→ **Data entries**
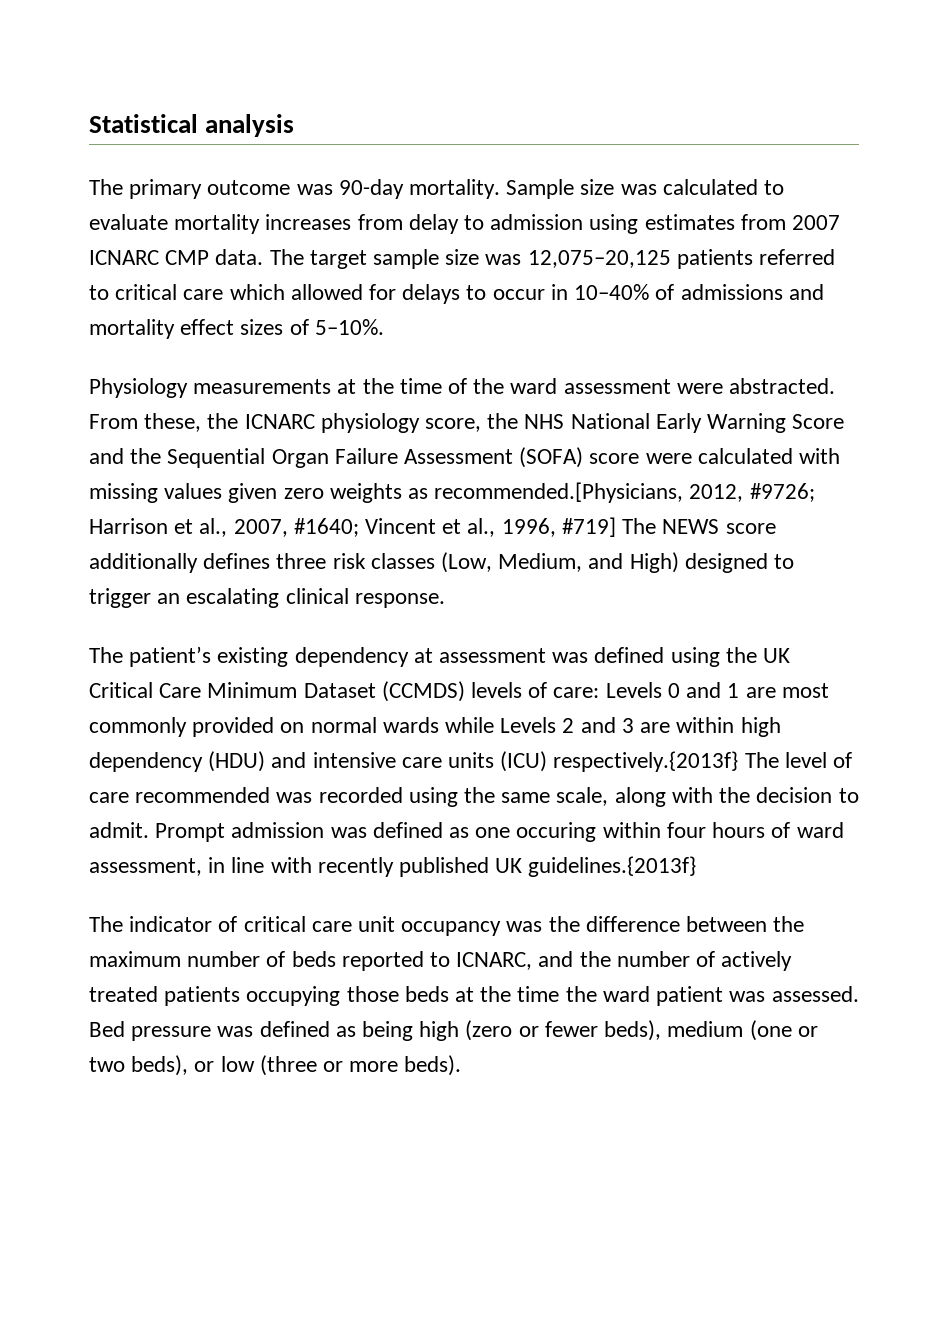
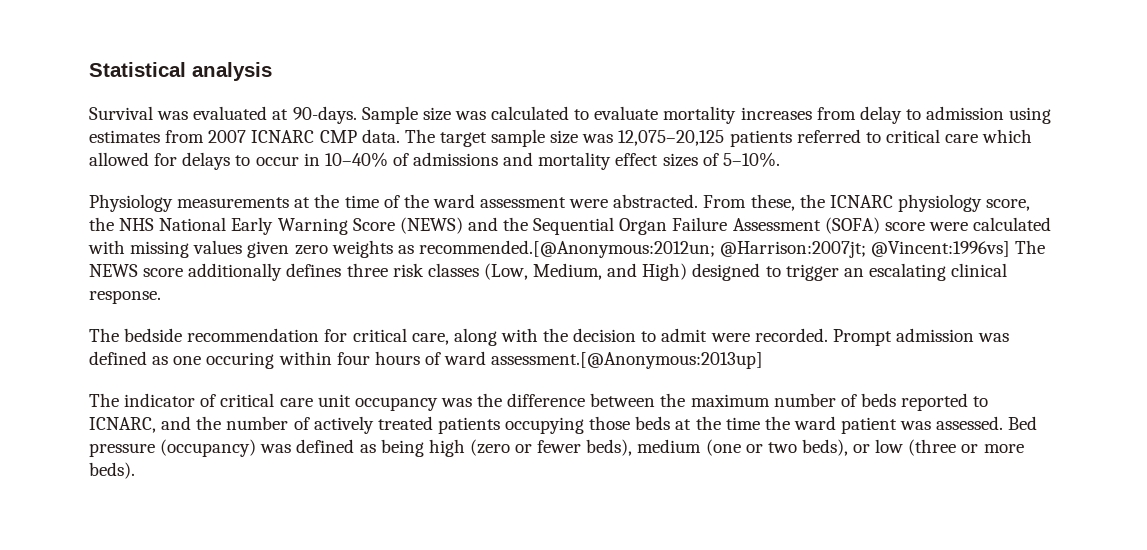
- The primary outcome was 90-day mortality.
+ Survival was evaluated at 90-days.
- From these, the ICNARC physiology score, the NHS National Early Warning Score and the Sequential Organ Failure Assessment (SOFA) score were calculated with missing values given zero weights as recommended.[Physicians, 2012, #9726; Harrison et al., 2007, #1640; Vincent et al., 1996, #719] The NEWS score additionally defines three risk classes (Low, Medium, and High) designed to trigger an escalating clinical response.
+ From these, the ICNARC physiology score, the NHS National Early Warning Score (NEWS) and the Sequential Organ Failure Assessment (SOFA) score were calculated with missing values given zero weights as recommended.[@Anonymous:2012un; @Harrison:2007jt; @Vincent:1996vs] The NEWS score additionally defines three risk classes (Low, Medium, and High) designed to trigger an escalating clinical response.
- The patient’s existing dependency at assessment was defined using the UK Critical Care Minimum Dataset (CCMDS) levels of care: Levels 0 and 1 are most commonly provided on normal wards while Levels 2 and 3 are within high dependency (HDU) and intensive care units (ICU) respectively.{2013f} The level of care recommended was recorded using the same scale, along with the decision to admit.
+ The bedside recommendation for critical care, along with the decision to admit were recorded.
- Prompt admission was defined as one occuring within four hours of ward assessment, in line with recently published UK guidelines.{2013f}
+ Prompt admission was defined as one occuring within four hours of ward assessment.[@Anonymous:2013up]
- Bed pressure was defined as being high (zero or fewer beds), medium (one or two beds), or low (three or more beds).
+ Bed pressure (occupancy) was defined as being high (zero or fewer beds), medium (one or two beds), or low (three or more beds).

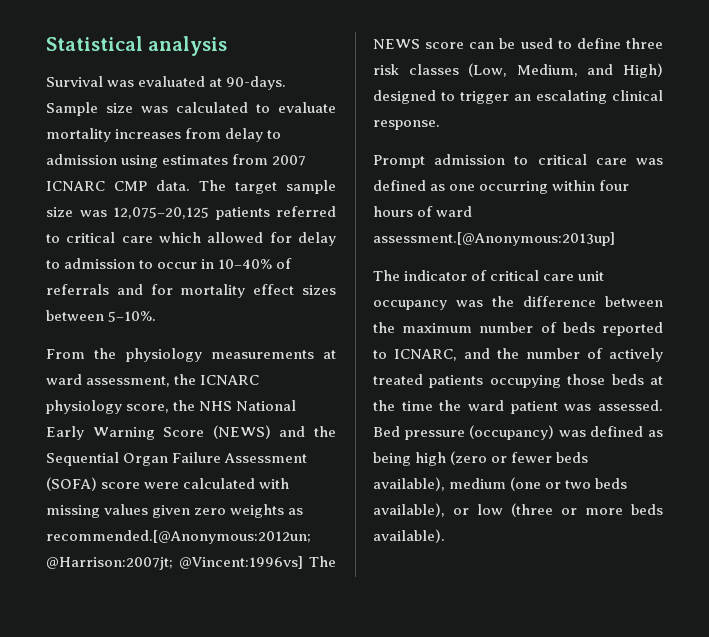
- The target sample size was 12,075–20,125 patients referred to critical care which allowed for delays to occur in 10–40% of admissions and mortality effect sizes of 5–10%.
+ The target sample size was 12,075–20,125 patients referred to critical care which allowed for delay to admission to occur in 10–40% of referrals and for mortality effect sizes between 5–10%.
- Physiology measurements at the time of the ward assessment were abstracted. From these, the ICNARC physiology score, the NHS National Early Warning Score (NEWS) and the Sequential Organ Failure Assessment (SOFA) score were calculated with missing values given zero weights as recommended.[@Anonymous:2012un; @Harrison:2007jt; @Vincent:1996vs] The NEWS score additionally defines three risk classes (Low, Medium, and High) designed to trigger an escalating clinical response.
+ From the physiology measurements at ward assessment, the ICNARC physiology score, the NHS National Early Warning Score (NEWS) and the Sequential Organ Failure Assessment (SOFA) score were calculated with missing values given zero weights as recommended.[@Anonymous:2012un; @Harrison:2007jt; @Vincent:1996vs] The NEWS score can be used to define three risk classes (Low, Medium, and High) designed to trigger an escalating clinical response.
- The bedside recommendation for critical care, along with the decision to admit were recorded. Prompt admission was defined as one occuring within four hours of ward assessment.[@Anonymous:2013up]
+ Prompt admission to critical care was defined as one occurring within four hours of ward assessment.[@Anonymous:2013up]
- Bed pressure (occupancy) was defined as being high (zero or fewer beds), medium (one or two beds), or low (three or more beds).
+ Bed pressure (occupancy) was defined as being high (zero or fewer beds available), medium (one or two beds available), or low (three or more beds available).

→ **EXERCISE PROMPT**
Output the data verbatim, images excluded.

→ **RESPONSE FOR THIS EXERCISE**
- The primary outcome was 90-day mortality.
+ Survival was evaluated at 90-days.
- From these, the ICNARC physiology score, the NHS National Early Warning Score and the Sequential Organ Failure Assessment (SOFA) score were calculated with missing values given zero weights as recommended.[Physicians, 2012, #9726; Harrison et al., 2007, #1640; Vincent et al., 1996, #719] The NEWS score additionally defines three risk classes (Low, Medium, and High) designed to trigger an escalating clinical response.
+ From these, the ICNARC physiology score, the NHS National Early Warning Score (NEWS) and the Sequential Organ Failure Assessment (SOFA) score were calculated with missing values given zero weights as recommended.[@Anonymous:2012un; @Harrison:2007jt; @Vincent:1996vs] The NEWS score additionally defines three risk classes (Low, Medium, and High) designed to trigger an escalating clinical response.
- The patient’s existing dependency at assessment was defined using the UK Critical Care Minimum Dataset (CCMDS) levels of care: Levels 0 and 1 are most commonly provided on normal wards while Levels 2 and 3 are within high dependency (HDU) and intensive care units (ICU) respectively.{2013f} The level of care recommended was recorded using the same scale, along with the decision to admit.
+ The bedside recommendation for critical care, along with the decision to admit were recorded.
- Prompt admission was defined as one occuring within four hours of ward assessment, in line with recently published UK guidelines.{2013f}
+ Prompt admission was defined as one occuring within four hours of ward assessment.[@Anonymous:2013up]
- Bed pressure was defined as being high (zero or fewer beds), medium (one or two beds), or low (three or more beds).
+ Bed pressure (occupancy) was defined as being high (zero or fewer beds), medium (one or two beds), or low (three or more beds).

- The target sample size was 12,075–20,125 patients referred to critical care which allowed for delays to occur in 10–40% of admissions and mortality effect sizes of 5–10%.
+ The target sample size was 12,075–20,125 patients referred to critical care which allowed for delay to admission to occur in 10–40% of referrals and for mortality effect sizes between 5–10%.
- Physiology measurements at the time of the ward assessment were abstracted. From these, the ICNARC physiology score, the NHS National Early Warning Score (NEWS) and the Sequential Organ Failure Assessment (SOFA) score were calculated with missing values given zero weights as recommended.[@Anonymous:2012un; @Harrison:2007jt; @Vincent:1996vs] The NEWS score additionally defines three risk classes (Low, Medium, and High) designed to trigger an escalating clinical response.
+ From the physiology measurements at ward assessment, the ICNARC physiology score, the NHS National Early Warning Score (NEWS) and the Sequential Organ Failure Assessment (SOFA) score were calculated with missing values given zero weights as recommended.[@Anonymous:2012un; @Harrison:2007jt; @Vincent:1996vs] The NEWS score can be used to define three risk classes (Low, Medium, and High) designed to trigger an escalating clinical response.
- The bedside recommendation for critical care, along with the decision to admit were recorded. Prompt admission was defined as one occuring within four hours of ward assessment.[@Anonymous:2013up]
+ Prompt admission to critical care was defined as one occurring within four hours of ward assessment.[@Anonymous:2013up]
- Bed pressure (occupancy) was defined as being high (zero or fewer beds), medium (one or two beds), or low (three or more beds).
+ Bed pressure (occupancy) was defined as being high (zero or fewer beds available), medium (one or two beds available), or low (three or more beds available).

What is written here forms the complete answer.